Bartolomé, que estudió cine con una beca Fullbright en Los Ángeles, ejerce de profesor de interpretación y es autor del guión de Incidencias (la última película dirigida por José Corbacho), sigue un proceso similar cada vez que le proponen un nuevo reto. «Hago un trabajo de documentación, hablo con los trabajadores y trato de ver cómo son y cómo es el día a día en la empresa, aunque no es posible en todos los casos». Todo con tal de saber quién es el verdadero destinatario de la campaña, con el fin de adaptarla específicamente para él. No es lo mismo explicar cómo prevenir riesgos laborales a los técnicos de Gas Natural que lograr que a los 350 banqueros más importantes del Santander se les caiga una lagrimita escuchando la historia de un compañero sobre un cliente y su esposa con alzhéimer.
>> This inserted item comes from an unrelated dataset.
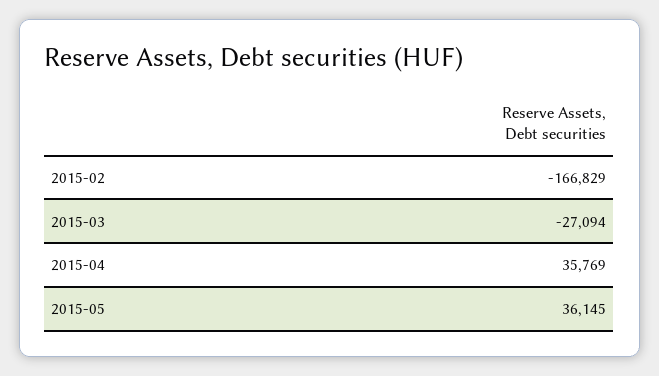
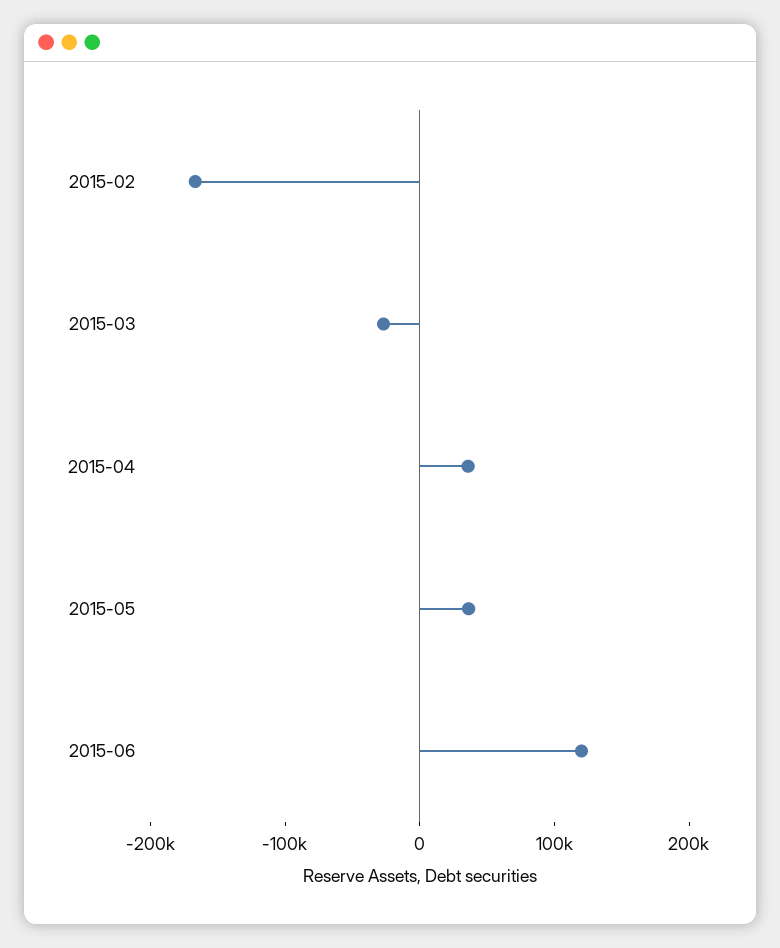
2015-06: none -> 120000

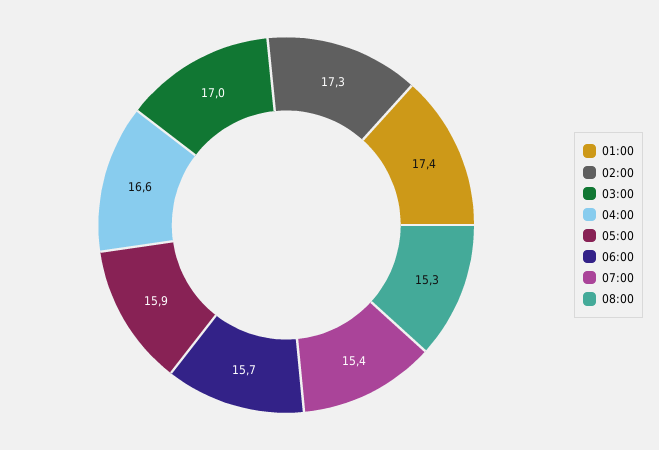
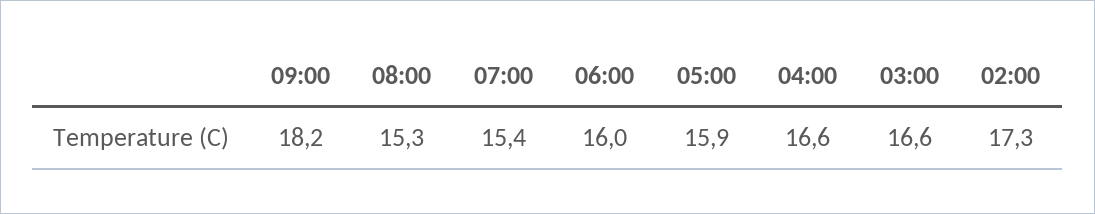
01:00: 17.4 -> none
03:00: 17 -> 16.6
06:00: 15.7 -> 16
09:00: none -> 18.2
"Lo que hacemos es actualizar la formación utilizando canales de 2017, no de 1962"

«Siempre hay un peligro», advierte el guionista, «y es que a la hora de diseñar un personaje te salga una parodia. Tienes que manejar con la mayor sutileza posible las herramientas narrativas». Hay que promover la empatía, llave de todas las puertas emocionales, pero no caer en la sensiblería; utilizar el humor, capaz de dinamitar prejuicios de todo tipo, pero sin pasarse. Porque se corre el riesgo de hacer un capítulo de Aquí no hay quien viva o perder de vista el objetivo, que es formar a los trabajadores y crear una narrativa con la que puedan sentirse identificados.

José Javier Rego, director de Coocrea, revela una de las claves para entender lo que hacen y, sobre todo, cómo lo hacen. «Nos gustan mucho las series de televisión, especialmente Modern Family. Es un modelo que funciona, así que ¿por qué no copiar el formato y trasladarlo a la cotidianidad de una empresa?. Por ejemplo, si trabajamos sobre resolución de conflictos ponemos una pelea entre compañeros de departamento. Después, en primer plano y mirando a cámara, cada una de esas personas te cuenta cómo ha vivido lo que ha ocurrido, siempre con toques de humor». A lo mejor no ganan 21 Emmys, pero sí cumple su cometido: que el destinatario se enganche en vez de huir al oír la palabra formación.

«La idea es que la gente se forme divirtiéndose», insiste Rego, «no tiene por qué ser una oposición a notaría. Puedes estar jugando con tus compañeros y formándote sin que todo tenga que ser triste y gris». Por eso han implementado la gamificación, sistemas de logros y recompensas online que permiten a la empresa medir los conocimientos y aptitudes de sus trabajadores, además de fomentar la competitividad y el trabajo en equipo. Eso sí, sin que se convierta en Los juegos del hambre.

Bartolomé y Rego están convencidos de que el storytellingle va a quitar protagonismo en los próximos años al coaching. Es lo que ha sucedido en EEUU y ya va llegando aquí. La cuestión, sostienen, es adaptarse a los tiempos y que las grandes empresas tengan en cuenta la realidad de sus empleados. Incluso la posibilidad de enriquecer a la marca con la historia que hay detrás de cada uno.

«Lo habitual es que te suelten un manual en PDF, generalmente mal impreso, de técnicas de venta y negociación, por ejemplo. Luego te vas a tu casa y te ves un capítulo de Breaking Bad, te pones a jugar a la Play o tienes un perfil de Instagram con 6.000 seguidores. A la empresa podrá no gustarle, pero ésa es la vida privada de sus trabajadores, su realidad. Lo que hacemos es actualizar la formación utilizando canales de 2017, no de 1962». Y paradójicamente, con algo tan antiguo, sencillo y eficaz como un relato.